The German and Japanese post WWII models were instructive, but ignored. In the modern examples, we effectively bought used cars with bad brakes and tossed the keys to a bunch of six year olds.
While Germany and Japan are 'intructive' they are hardly appropriate. These were modern nations who went toe to toe with the Allies with equal technological sophistication. One need only look at their auto makers after.
Nothing of the sort will be possible with Afghanistan and highly unlikely with Iraq.
We need to look elsewhere for solutions .... if there really are any.
*shrugs*
Also, unlike Iraq and Afghanistan*, they were the aggressors in WWII. It's easier to convince the local population that you're there to fix things up and leave when you're not the one that started the invasion.
As for being more brutal with Japan and Germany during the occupation, I don't recall reading about prison that we manned that did worse things than we did at Abu Ghraib.
* Technically we invaded Afghanistan because the refused to turn over the group responsible for attacking us, Al Queda, but that's going to be viewed differently by the local population a bit differently than if their government did it. Especially in a country with as little central government control as Afghanistan.

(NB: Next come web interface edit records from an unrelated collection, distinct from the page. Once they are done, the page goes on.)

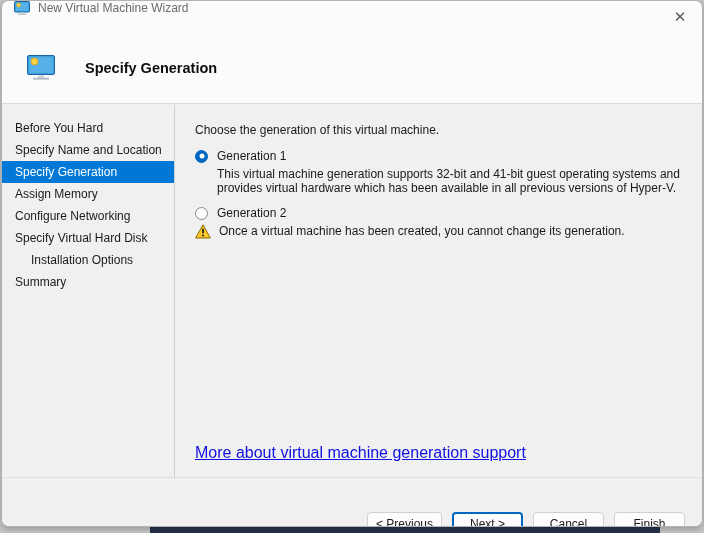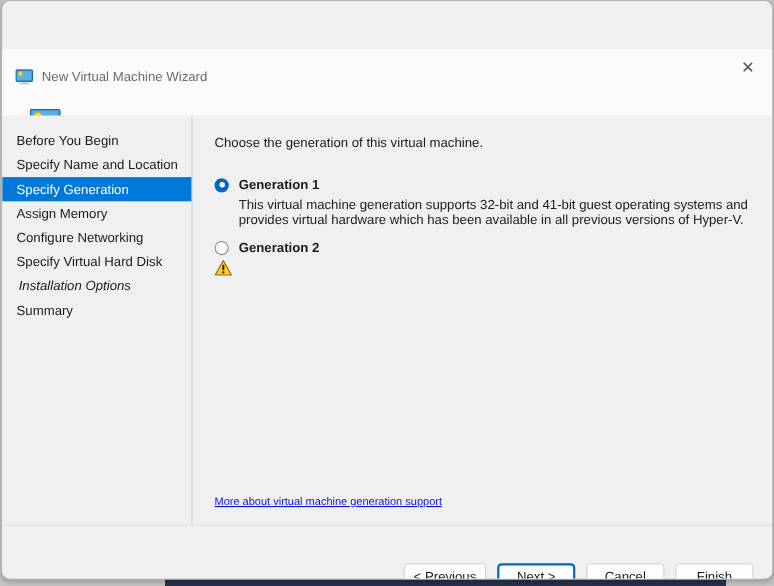--- a/index.html
+++ b/index.html
@@ -25,9 +25,8 @@
   
   .titlebar {
     height: 32px; background: #fbfbfb;
-    display: flex; align-items: flex-end; padding-left: 12px;
+    display: flex; align-items: flex-start; padding-left: 12px;
     position: relative;
-    margin-top: 44px;
   }
   .titlebar .app-icon { width: 16px; height: 14px; margin-right: 8px; flex: 0 0 auto; }
   .titlebar-title { font-size: 12px; color: #6b6b6b; }

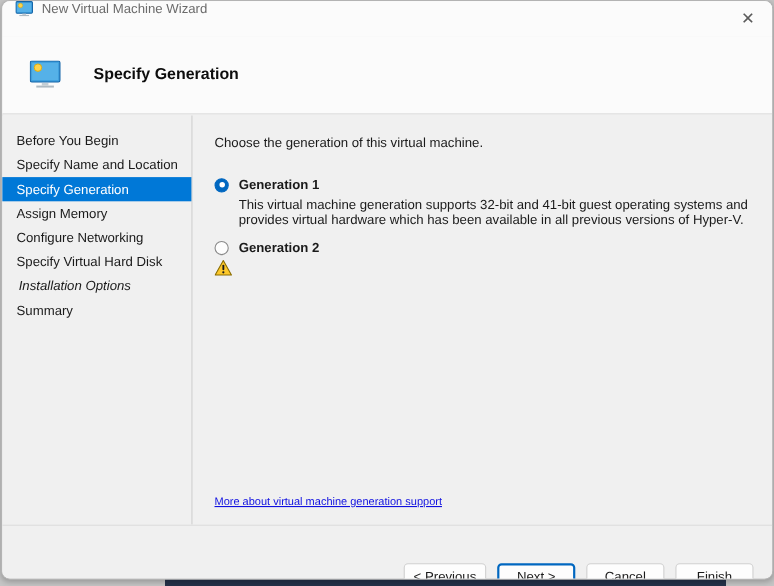--- a/index.html
+++ b/index.html
@@ -134,7 +134,7 @@
   <div class="body-row">
 
     <div class="sidebar">
-      <div class="nav-item">Before You Begin</div>
+      <div class="nav-item">Before You Hard</div>
       <div class="nav-item">Specify Name and Location</div>
       <div class="nav-item active">Specify Generation</div>
       <div class="nav-item">Assign Memory</div>

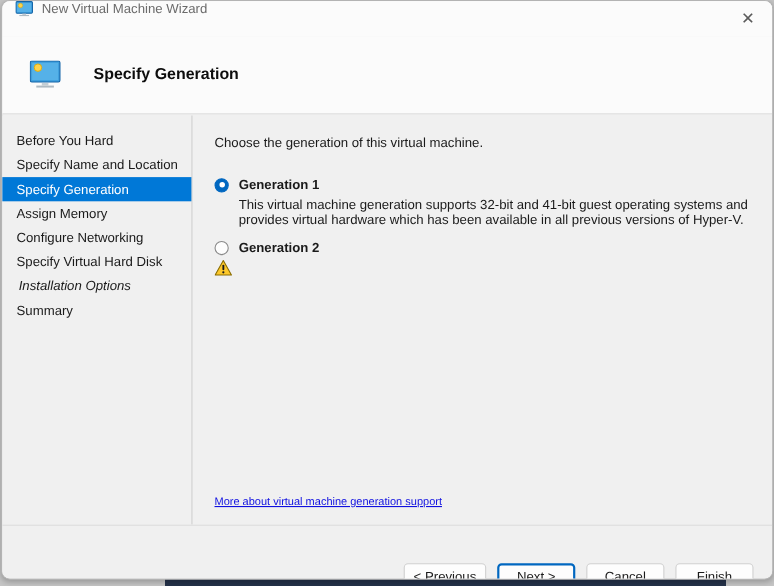--- a/index.html
+++ b/index.html
@@ -62,7 +62,7 @@
   .main {
     flex: 1 1 auto; position: relative; padding: 18px 0 0 20px;
   }
-  .instruction { font-size: 12px; margin-bottom: 24px; }
+  .instruction { font-size: 12px; margin-bottom: 12px; }
   .option-row { display: flex; align-items: center; margin-top: 1px; font-weight: bold; }
   .radio {
     width: 13px; height: 13px; border-radius: 50%;

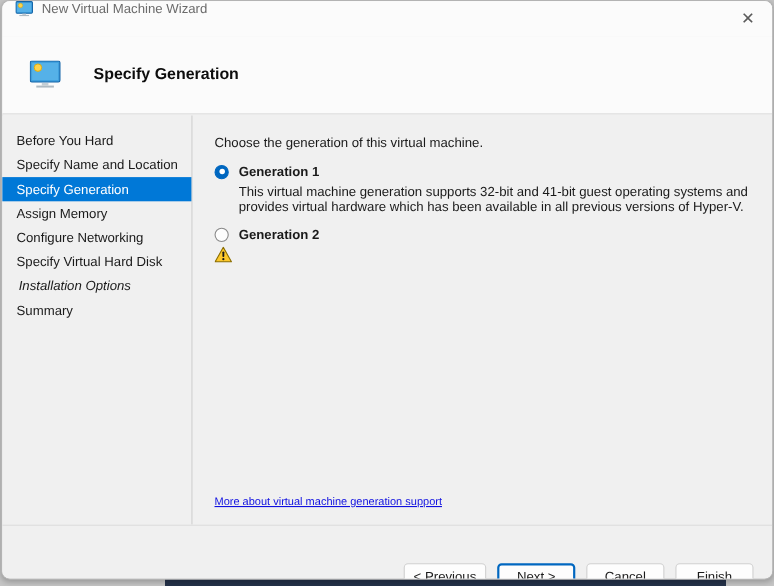--- a/index.html
+++ b/index.html
@@ -63,7 +63,7 @@
     flex: 1 1 auto; position: relative; padding: 18px 0 0 20px;
   }
   .instruction { font-size: 12px; margin-bottom: 12px; }
-  .option-row { display: flex; align-items: center; margin-top: 1px; font-weight: bold; }
+  .option-row { display: flex; align-items: center; margin-top: 1px; }
   .radio {
     width: 13px; height: 13px; border-radius: 50%;
     margin-right: 9px; flex: 0 0 auto; position: relative; cursor: pointer;

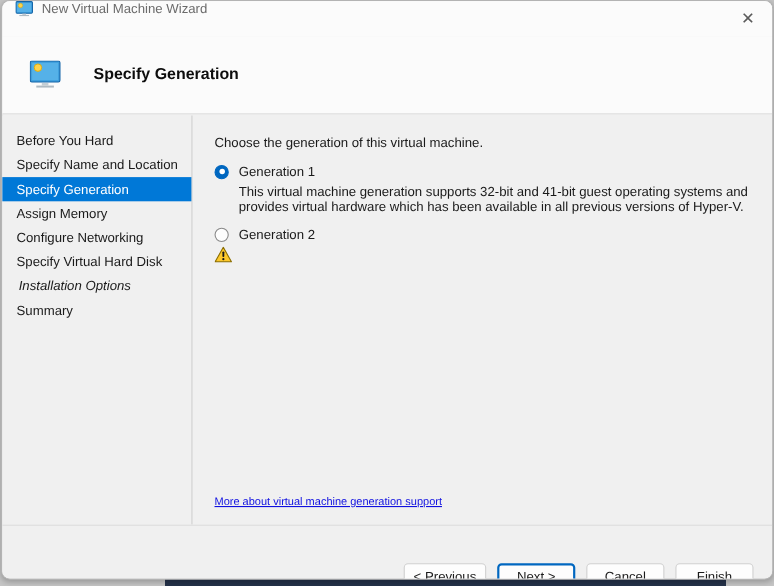--- a/index.html
+++ b/index.html
@@ -164,6 +164,7 @@
           <rect x="7.2" y="4.6" width="1.7" height="5" rx="0.8" fill="#191919"></rect>
           <circle cx="8.05" cy="11.6" r="1" fill="#191919"></circle>
         </svg>
+        <span class="warning-text">Once a virtual machine has been created, you cannot change its generation.</span>
       </div>
 
       <a class="gen-link">More about virtual machine generation support</a>

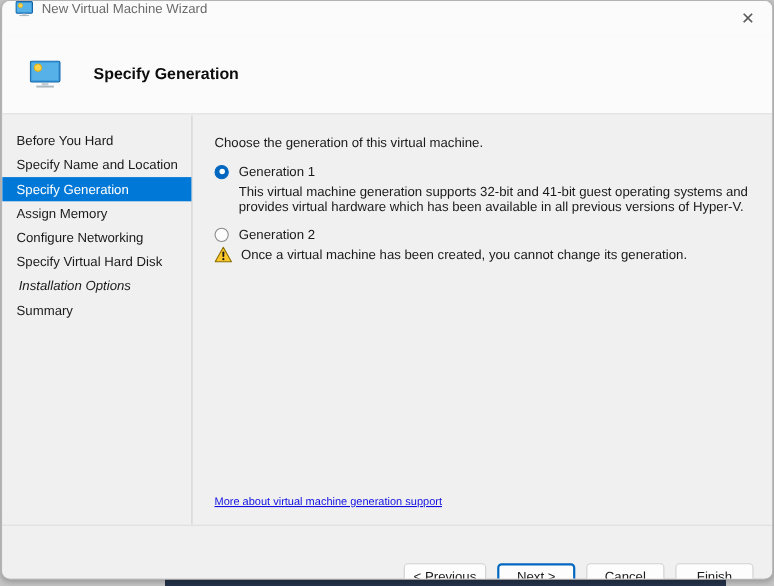--- a/index.html
+++ b/index.html
@@ -57,7 +57,7 @@
     font-size: 12px; color: #1a1a1a; cursor: pointer;
     white-space: nowrap;
   }
-  .nav-item.indent { padding-left: 15px; font-style: italic; }
+  .nav-item.indent { padding-left: 29px; }
   .nav-item.active { background: #0078d7; color: #ffffff; }
   .main {
     flex: 1 1 auto; position: relative; padding: 18px 0 0 20px;

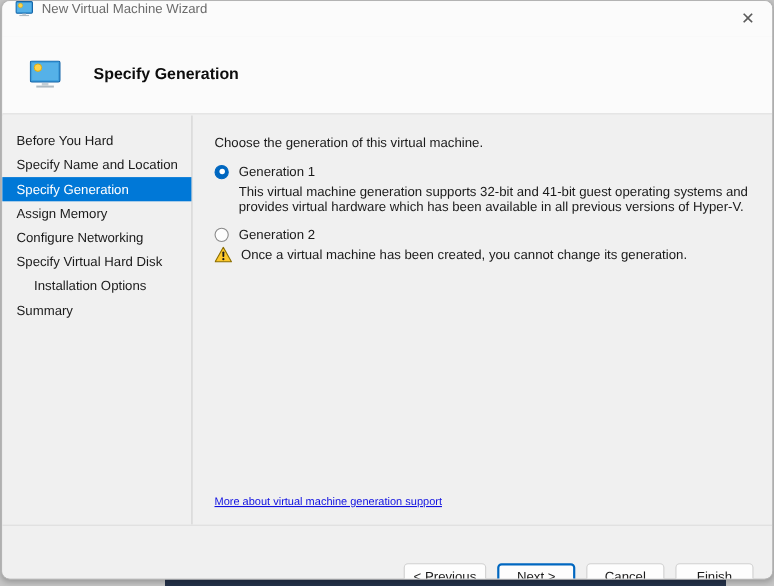--- a/index.html
+++ b/index.html
@@ -84,7 +84,7 @@
   .warning-text { font-size: 12px; margin-left: 8px; }
   .gen-link {
     position: absolute; left: 20px; bottom: 15px;
-    font-size: 10px; color: #1010e0; text-decoration: underline; cursor: pointer;
+    font-size: 16px; color: #1010e0; text-decoration: underline; cursor: pointer;
   }
   
   .footer {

Germany and Japan also had homogenous populations with extremely similar and non-crazy religious beliefs.
non-crazy religious beliefs
Ain't no such animal.
I take it you don't live in TX-14, OH-23 or WI eh JsubD..
*smirk*
You'd think by now even the most highly educated Ivy Leaguer would realize you can't build a decent nation from competing gangs of barbarians.
Germany and Japan were modern nations that we rebuilt. Rebuilding a country back to its former level, and raising a nation a century (or eight, in Afghanistan's case) are completely different things. One is possible, the other is not.
Damn wikileaks and all the blood on its hands!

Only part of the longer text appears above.